2024年3月5日、中国の苛性ソーダ先物市場は大きく動いた。主要な5月限月の契約価格は、午後の取引で一時2,274元/トンまで急騰し、同日の夜間取引では上げ幅が6%を超える場面も見られた。この価格高騰の直接的な引き金となったのは、中東地域における地政学リスクの高まりである。特に紅海周辺での航行の安全性に対する懸念は、国際的な物流網に混乱をもたらし、苛性ソーダのグローバルな供給体制に一時的な支障が生じるのではないかとの観測を広げた。さらに、原油価格の上昇がエネルギーコストを押し上げ、電力多消費型産業である苛性ソーダの生産コストを増加させるという連想も、買いを誘う要因となった。このように、国際情勢の変動が投機的な資金を呼び込み、国内の需給実態とは一時的に乖離した価格形成がなされた格好だ。

構造的な供給過剰という国内事情

国際情勢を背景とした先物市場の活況とは裏腹に、中国国内の苛性ソーダ市場は構造的な供給過剰という課題を抱え続けている。苛性ソーダは、アルミナ精錬、化学繊維、製紙、水処理など幅広い産業で使用される極めて重要な基礎化学品である。
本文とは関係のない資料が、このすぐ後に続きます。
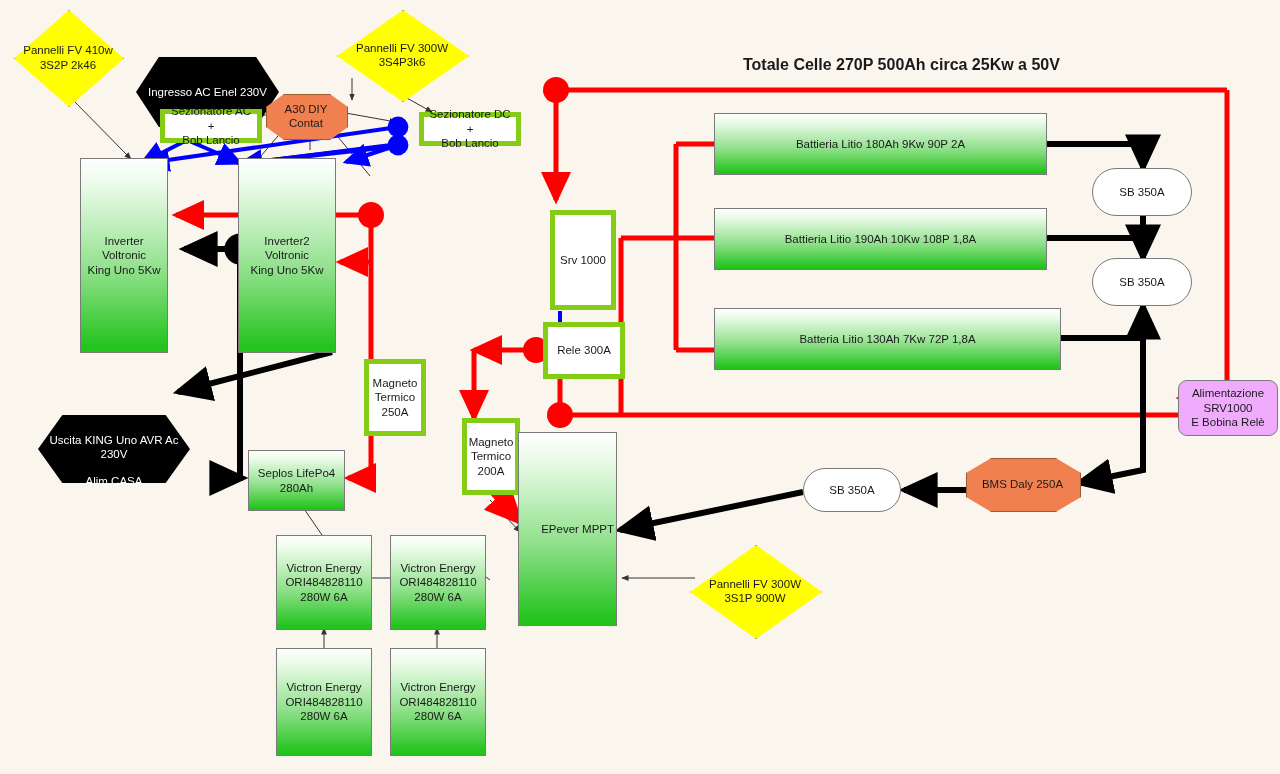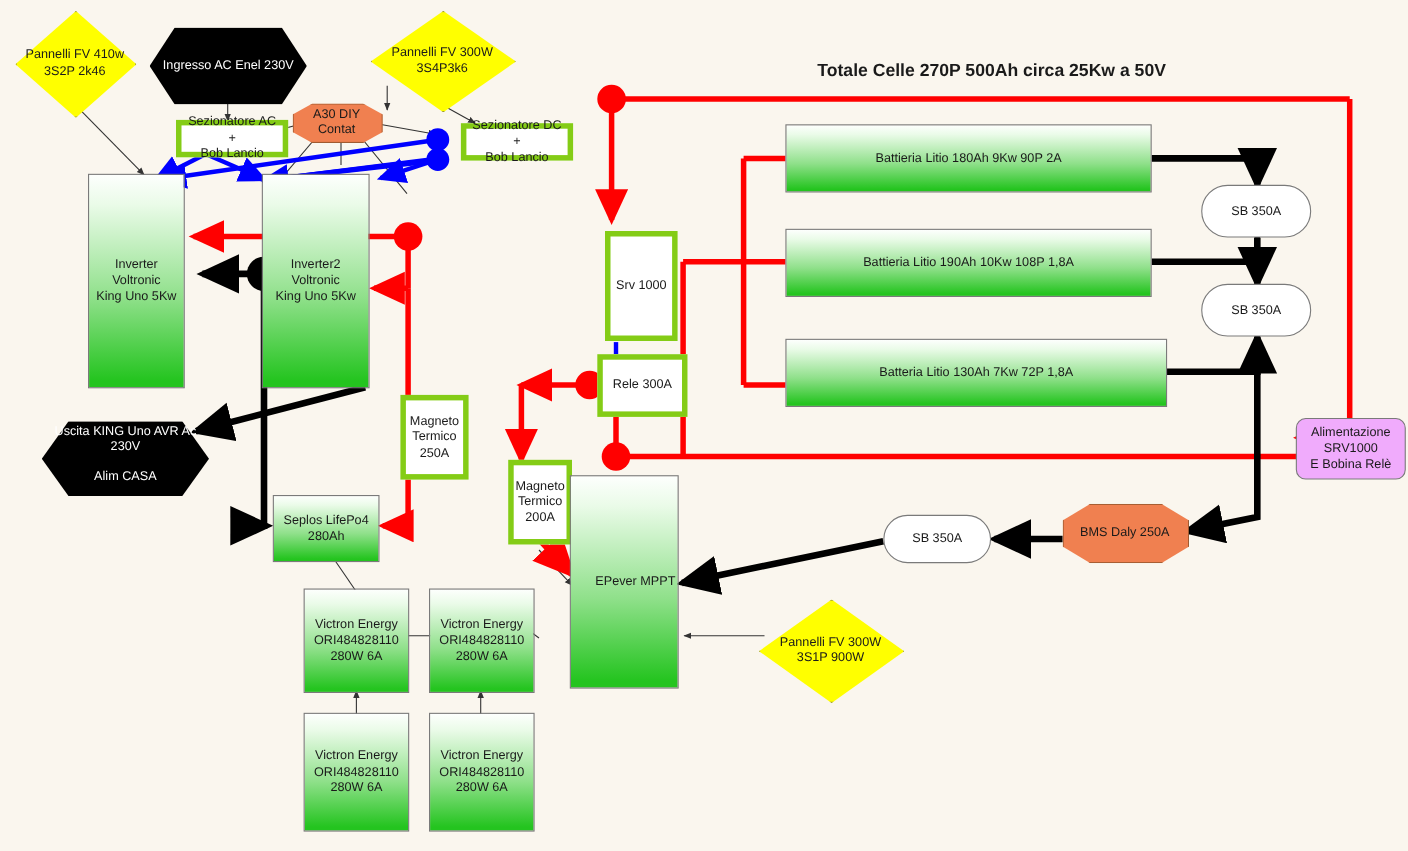"Ingresso AC Enel 230V" .hex { margin-top: none -> 32px }
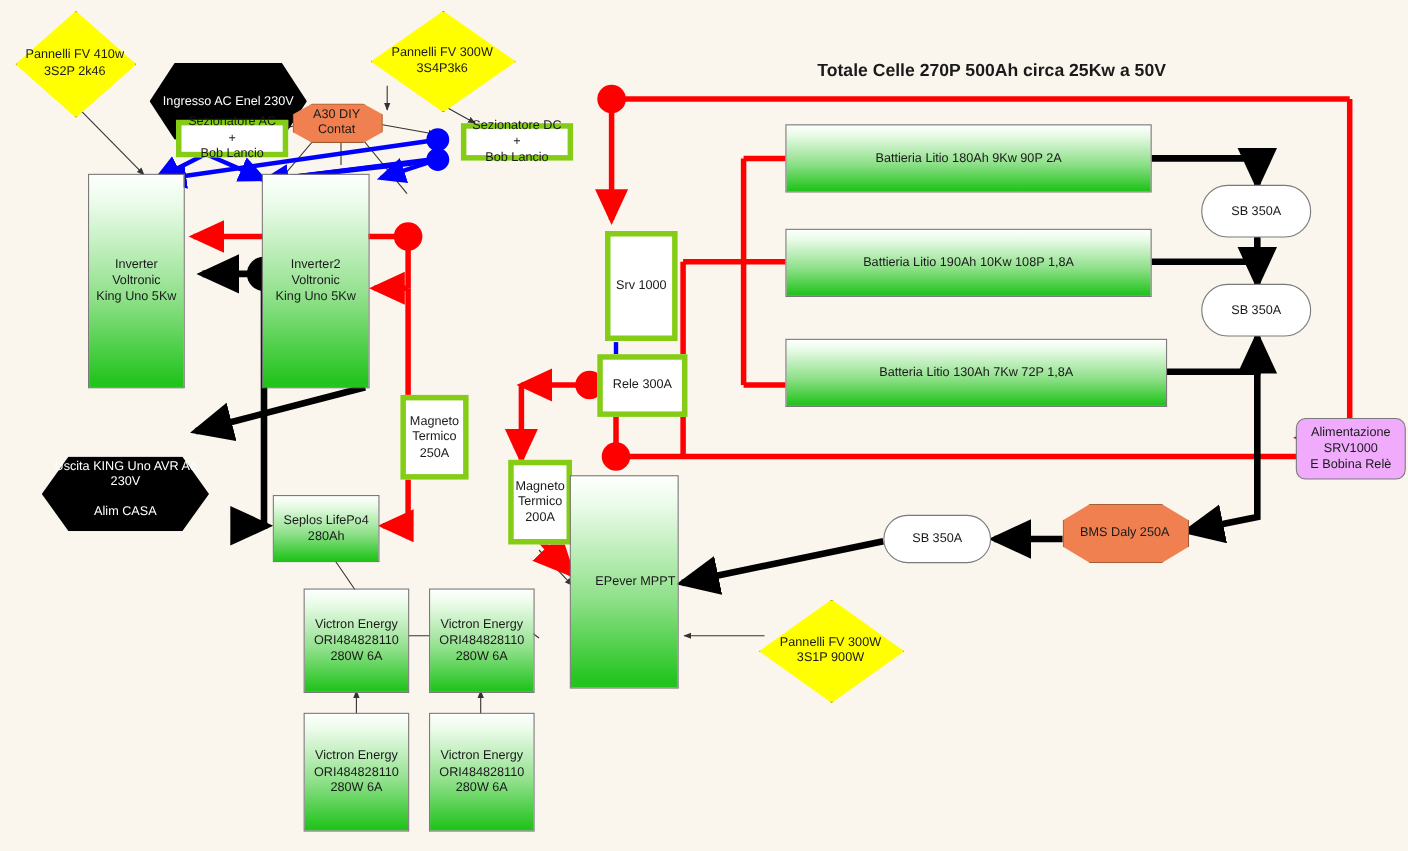"A30 DIY" div.node { height: 34px -> 44px }
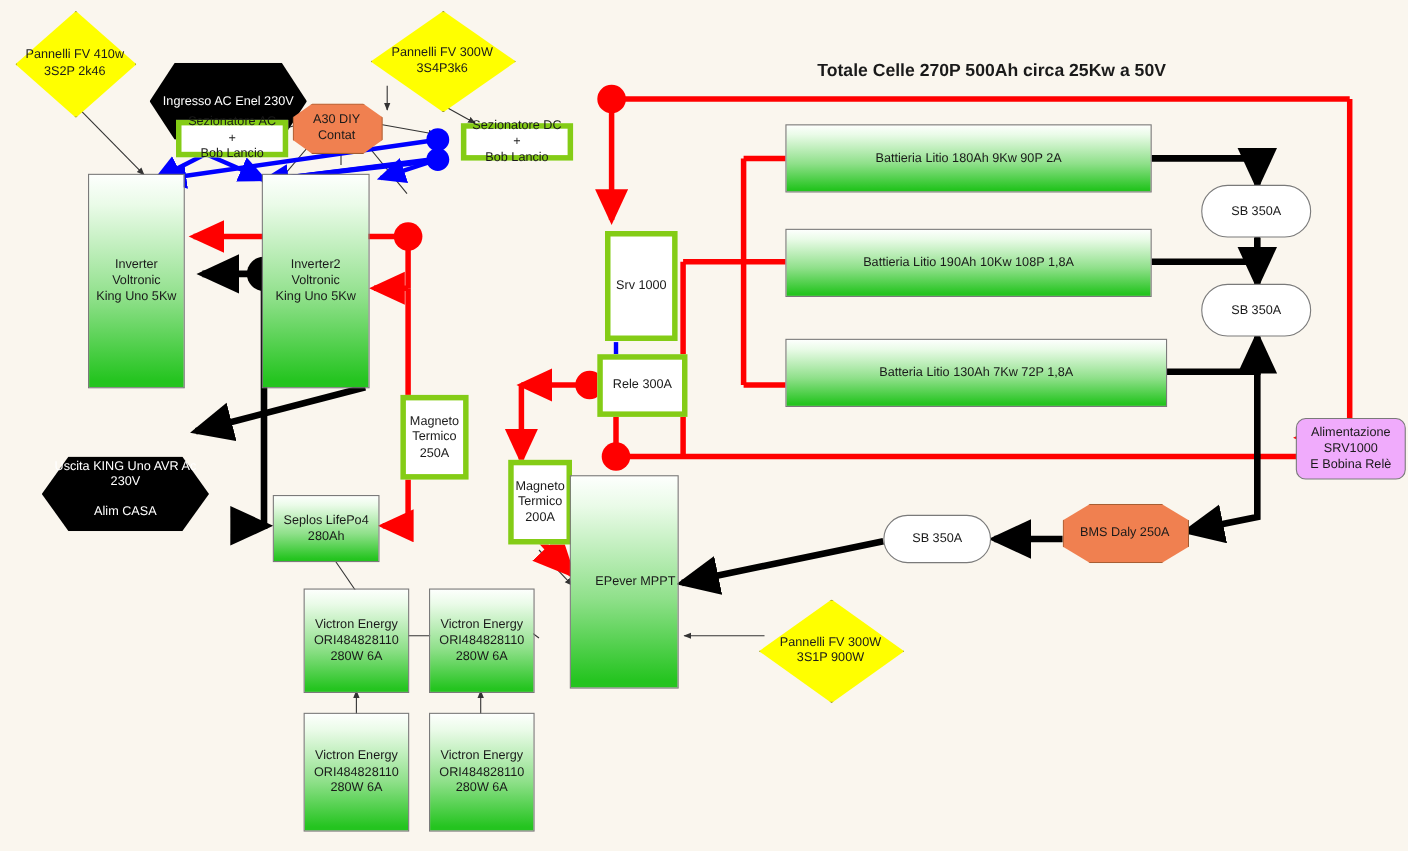"Uscita KING Uno AVR Ac" div.node { justify-content: flex-start -> space-between; padding-top: 2px -> 18px }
しかし、近年の積極的な設備投資の結果、生産能力が国内需要を大幅に上回る状況が常態化している。直近の年間データによれば、国内の総生産量が約4,376万トンであったのに対し、総消費量は約3,923万トンに留まり、実に450万トン以上の供給過剰が発生した。この巨大な需給ギャップは、価格の上値を重くする根本的な要因となっている。たとえ短期的な要因で価格が上昇しても、国内に潤沢な在庫と稼働余力のある生産設備が存在するため、価格上昇は長続きしにくいという市場構造が固定化されているのが実情だ。

短期的な価格変動のメカニズム

今回の価格上昇が持続しにくいとされる背景には、中国特有の生産事情と需給バランスが関係している。まず、2月の旧正月連休期間中は、多くの工場が稼働を停止または縮小するため、苛性ソーダの生産量は一時的に減少した。しかし、連休明けには経済活動が再開し、生産は回復軌道に乗る。ここで重要なのが、苛性ソーダが塩水を電気分解して生産される際、液体塩素と同時に生産される「併産品」であるという点だ。足元では、液体塩素の下流にあたる塩化ビニルなどの需要が好転し、その価格が上昇した。これにより、塩素生産を目的とした工場の稼働率が上がり、結果として苛性ソーダの供給量も自動的に増加することになる。苛性ソーダ自体の需要が依然として力強さを欠く中、現物市場には豊富な供給がなされており、需給は緩んだままである。これが、先物市場での価格高騰が実体経済に波及しにくい大きな理由となっている。

日本市場への示唆と今後の展望

中国の苛性ソーダ市場の動向は、決して対岸の火事ではない。日本は苛性ソーダの主要な生産国かつ輸出国であり、アジア市場における最大のプレイヤーである中国の価格動向は、日本の化学メーカーの輸出競争力や国内市況に直接的な影響を及ぼす。中国の構造的な供給過剰が続けば、アジア全体の市況が下押し圧力を受け続ける可能性がある。一方で、今回のような地政学リスクに端を発する突発的な価格高騰は、日本の需要家、特にアルミ業界や製紙業界にとって、原料調達コストの不安定化というリスク要因となる。日本のビジネスパーソンや投資家は、中国国内の需給ファンダメンタルズを冷静に分析すると同時に、国際情勢がサプライチェーンや生産コストに与える影響を常に監視し、リスクヘッジを検討する必要があるだろう。中国市場の「国内の供給過剰」と「国際リスクによる価格変動」という二面性を理解することが、今後の事業戦略を立てる上で不可欠となる。